This week’s indictment of Teva Pharmaceutical Industries ’s US subsidiary on price-fixing charges came after a last-minute staredown with the Justice Department, reported The Wall Street Journal.
Prosecutors have been investigating alleged collusion among generic drugmakers for years, and while a series of cases and settlements had fallen into place this year, Teva had been more resistant than other drugmakers in their discussions with the Justice Department.
The department was preparing to charge Teva but gave the company a chance to appeal to top officials, which it did without success, said a person familiar with the matter.
Last-ditch talks Tuesday involving Teva Chief Executive Officer Kare Schultz and the department’s top antitrust official, Makan Delrahim, failed to produce a deal. The charges followed later that day.

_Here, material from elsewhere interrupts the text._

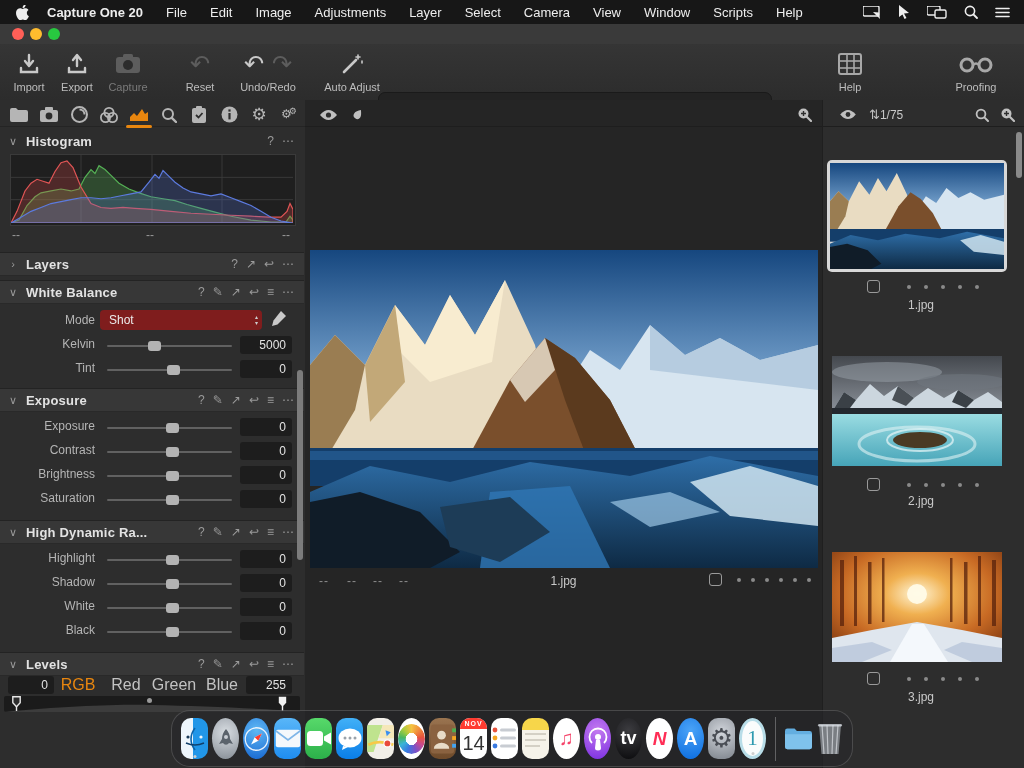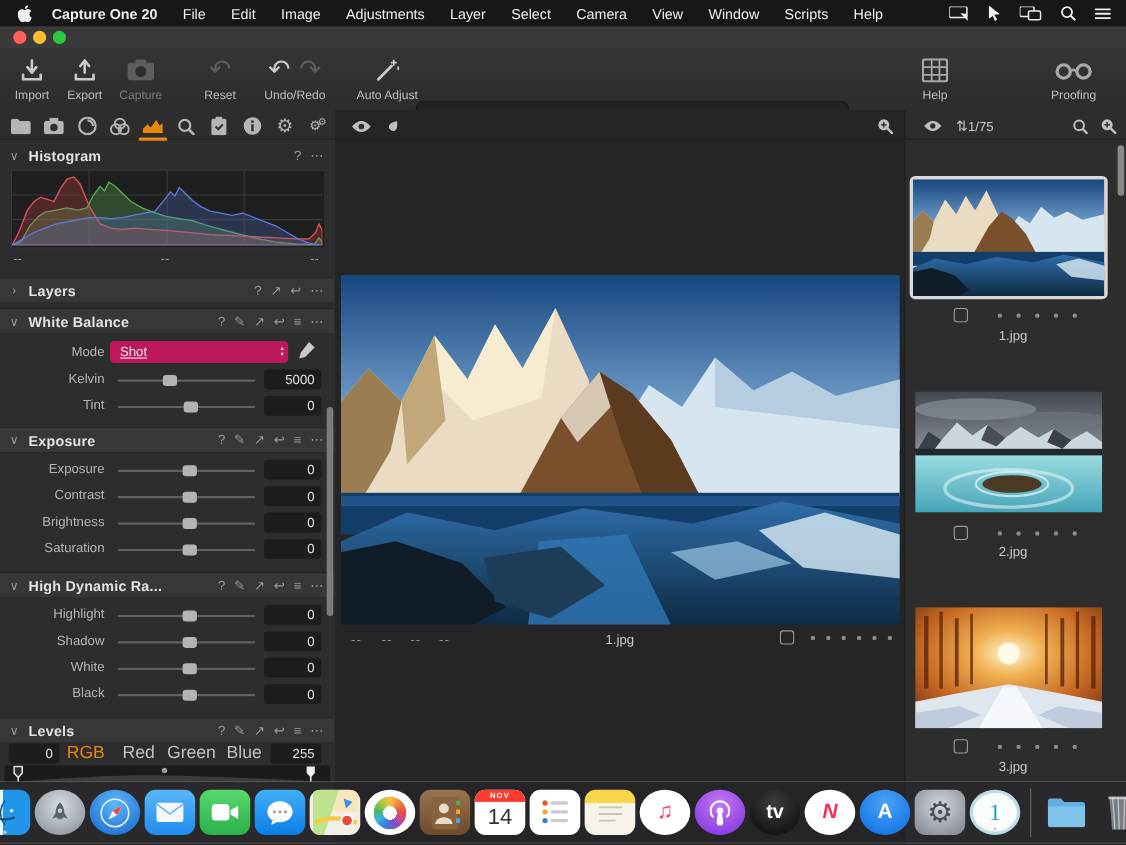"Shot" #wb-select { background: #be185d -> #7f1d1d; text-decoration: underline -> none }
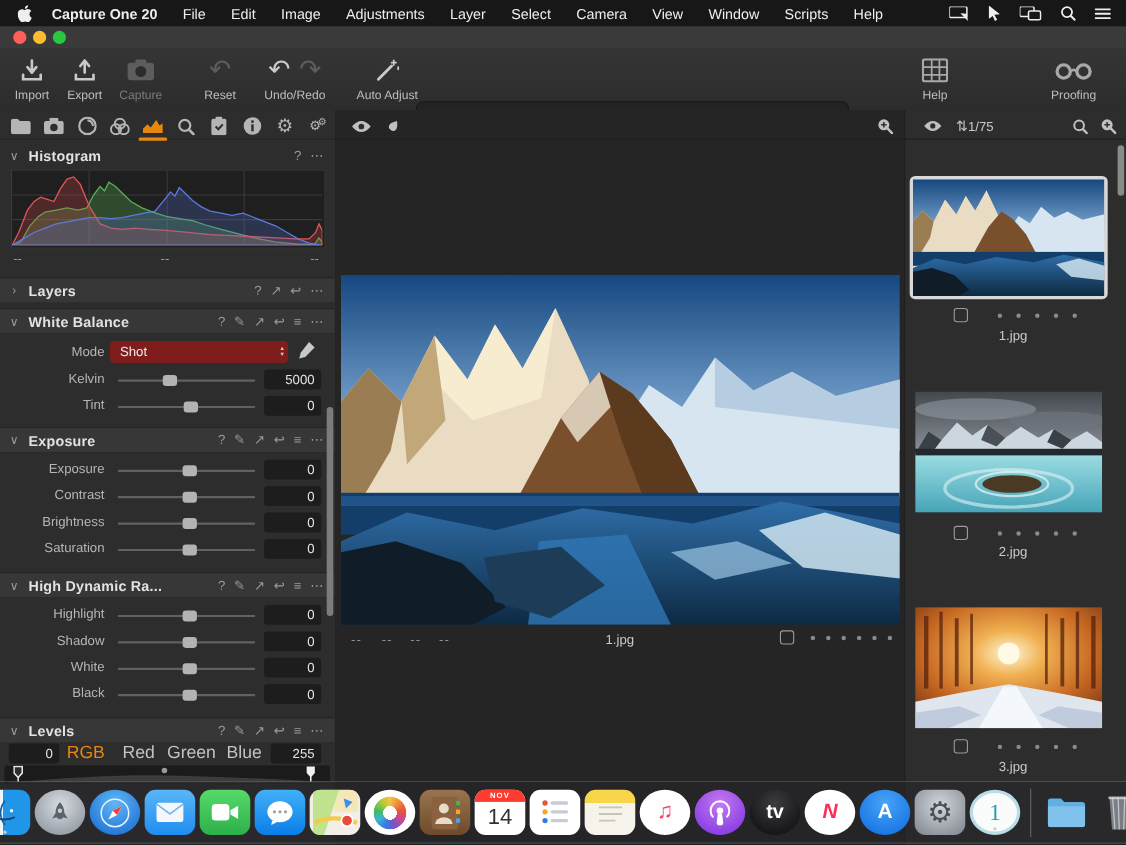"14" .dk { width: 46px -> 27px }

Teva, while seeking to avoid charges, at a minimum wanted the department to narrow its allegations and agree to a considerably smaller penalty than it was seeking, said the person. The department, however, believed it already had offered some accommodations to Teva and wanted penalties equivalent at least to what other similarly situated firms had paid; Taro Pharmaceuticals Inc., for instance, agreed to a $205.7 million settlement.
Teva, in arguing against charges and significant penalties, touted its role as a manufacturer of therapeutics during the coronavirus pandemic, but the department’s view was that a negotiated settlement wouldn’t have interfered with the company’s ability to manufacture and sell such medications, the person said.
Mr. Schultz, in an interview, acknowledged he personally participated in the talks this week and said the principal stumbling block was over the government’s insistence that the company admit it engaged in wrongdoing.